# [TASK ITEM]
Look through the entries below and count the lines with the word "Alvita" in them; give only the number.

Saved entries:
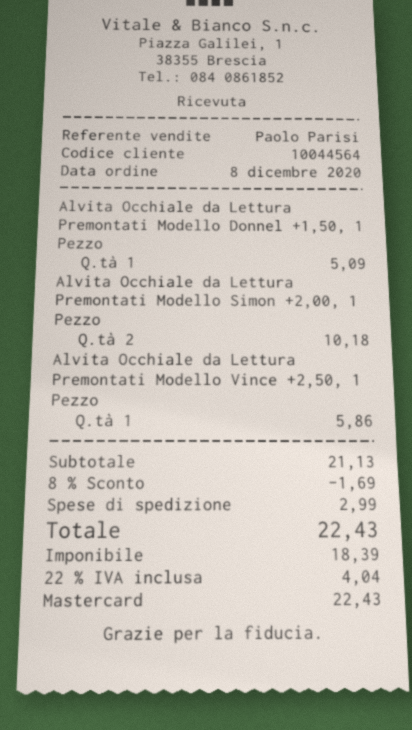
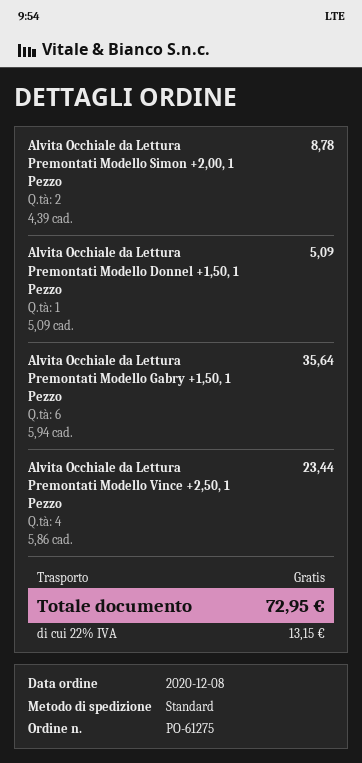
Alvita Occhiale da Lettura Premontati Modello Simon +2,00, 1 Pezzo: 2 for 10.18 -> 2 for 8.78
Alvita Occhiale da Lettura Premontati Modello Vince +2,50, 1 Pezzo: 1 for 5.86 -> 4 for 23.44
Alvita Occhiale da Lettura Premontati Modello Gabry +1,50, 1 Pezzo: none -> 6 for 35.64
discount: 8% = 1.69 -> none
shipping: 2.99 -> 0.00
tax: 22% = 4.04 -> 22% = 13.15
total: 22.43 -> 72.95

# [TASK ANSWER]
3